相続用語集:居住用財産の3,000万円控除

家を売ったときに利益(譲渡所得)が出ると税金がかかる。しかし、自分や家族が住んでいた家なら、利益から最大3,000万円を差し引ける特例がある。これが「居住用財産の3,000万円控除(きょじゅうようざいさんのさんぜんまんえんこうじょ)」。

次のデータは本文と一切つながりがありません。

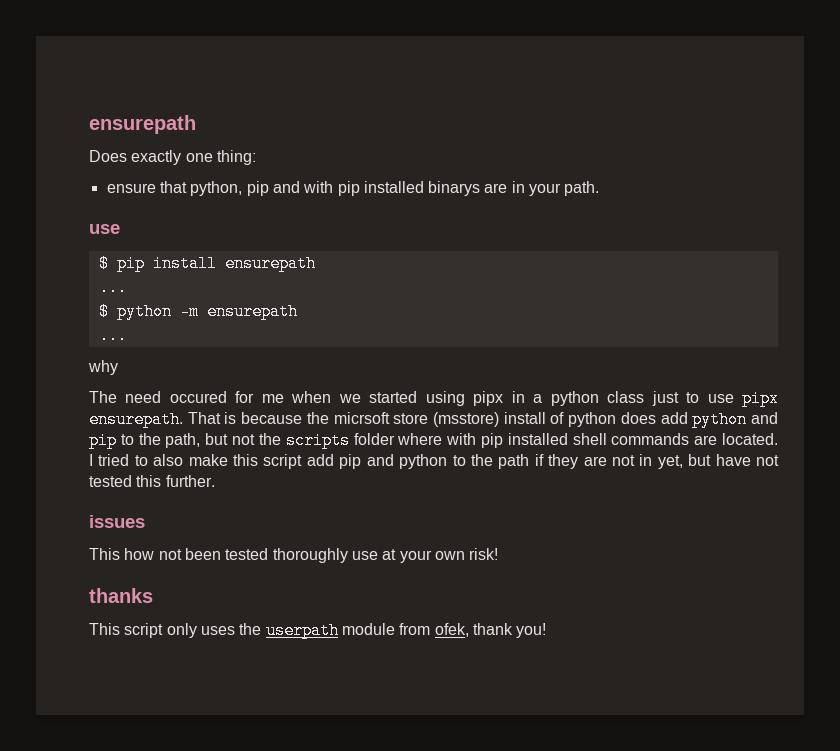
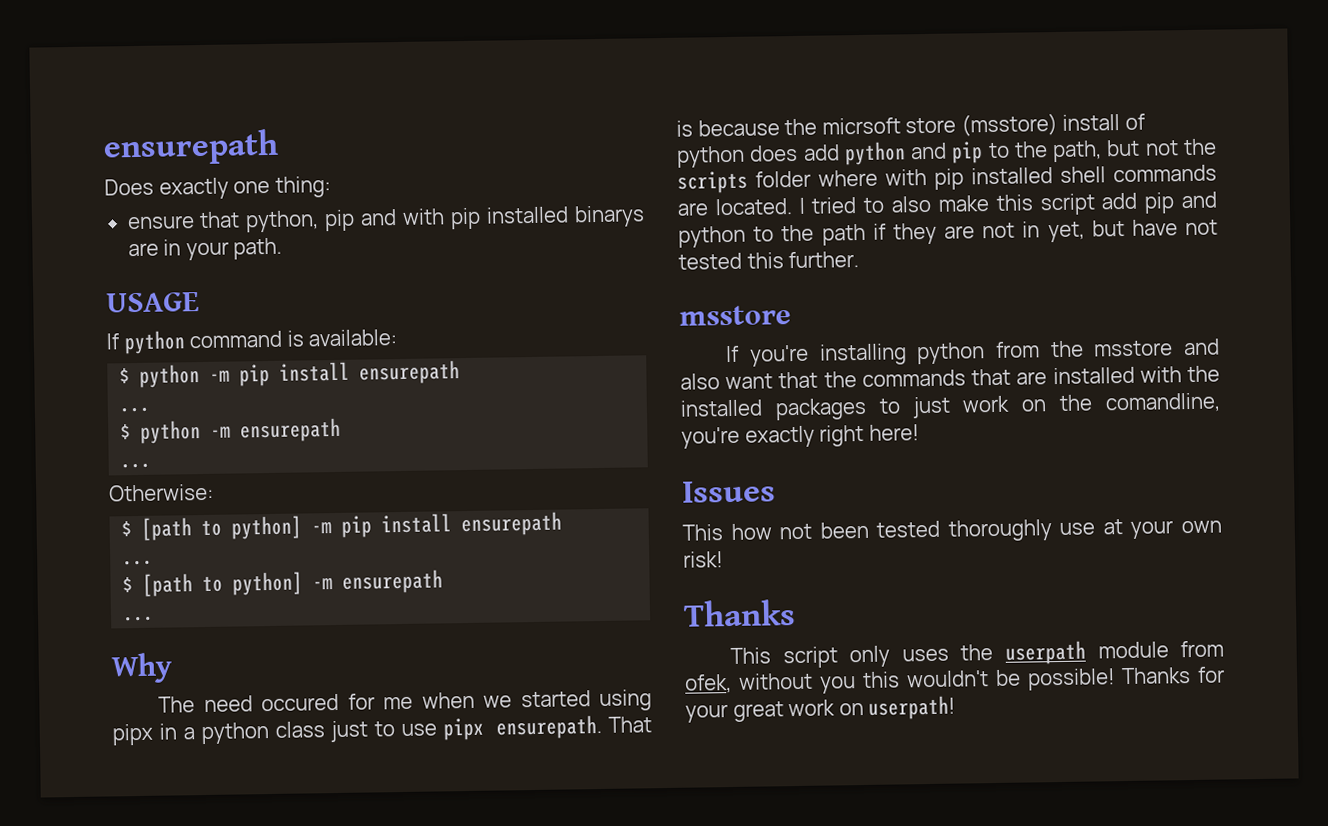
  ensure that python, pip and with pip installed binarys are in your path.
- use
- $ pip install ensurepath
+ USAGE
+ If python command is available:
+ $ python -m pip install ensurepath
- why
+ Otherwise:
+ $ [path to python] -m pip install ensurepath
+ ...
+ $ [path to python] -m ensurepath
+ ...
+ Why
  I tried to also make this script add pip and python to the path if they are not in yet, but have not tested this further.
- issues
+ msstore
+ If you're installing python from the msstore and also want that the commands that are installed with the installed packages to just work on the comandline, you're exactly right here!
+ Issues
  This how not been tested thoroughly use at your own risk!
- thanks
+ Thanks
- This script only uses the userpath module from ofek, thank you!
+ This script only uses the userpath module from ofek, without you this wouldn't be possible! Thanks for your great work on userpath!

相続した家でも、相続後に自分や家族が実際に住んでいた場合は使える。ただし、住まなくなってから3年を経過する日の属する年の12月31日までに売却しないと適用できない。

よくある事例

  • 親から相続した家に数年間住んでいたが、転勤で引っ越すことになり売却
    → 控除が使える可能性あり
  • 相続した家に誰も住まず、すぐ売却
    → この控除は使えない。その場合は「相続空き家の3,000万円控除」を検討。
  • 投資用マンションを売却
    → 対象外。住んでいないから使えない。

Q1: 相続空き家の3,000万円控除との違いは?

居住用財産の控除は「自分が住んでいた家」を売るときに使う制度。マンションも対象で築年数制限はない。相続空き家の控除は「亡くなった人が住んでいた家」を相続して売る場合に使う。

Q2: 相続した親の家を売る場合も使える?

相続後に自分や家族が住んでいたなら使える。誰も住まずにすぐ売却する場合は対象外。

Q3: 別荘の売却にも使える?

対象外。この制度は「日常の生活の本拠(主たる居住地)」として使用していた住宅に限られ、別荘・セカンドハウス・一時的な宿泊用住宅は対象にならない。

Q4: 住宅ローン控除と併用できる?

原則として、同じ年に「居住用財産の3,000万円控除」と「住宅ローン控除」を両方使うことはできない。たとえば、旧居の売却で3,000万円控除を使うと、同じ年に新居の住宅ローン控除が使えない場合がある。どちらが有利かは、所得や売却益の状況によって異なるため、税理士など専門家に相談するのが安心。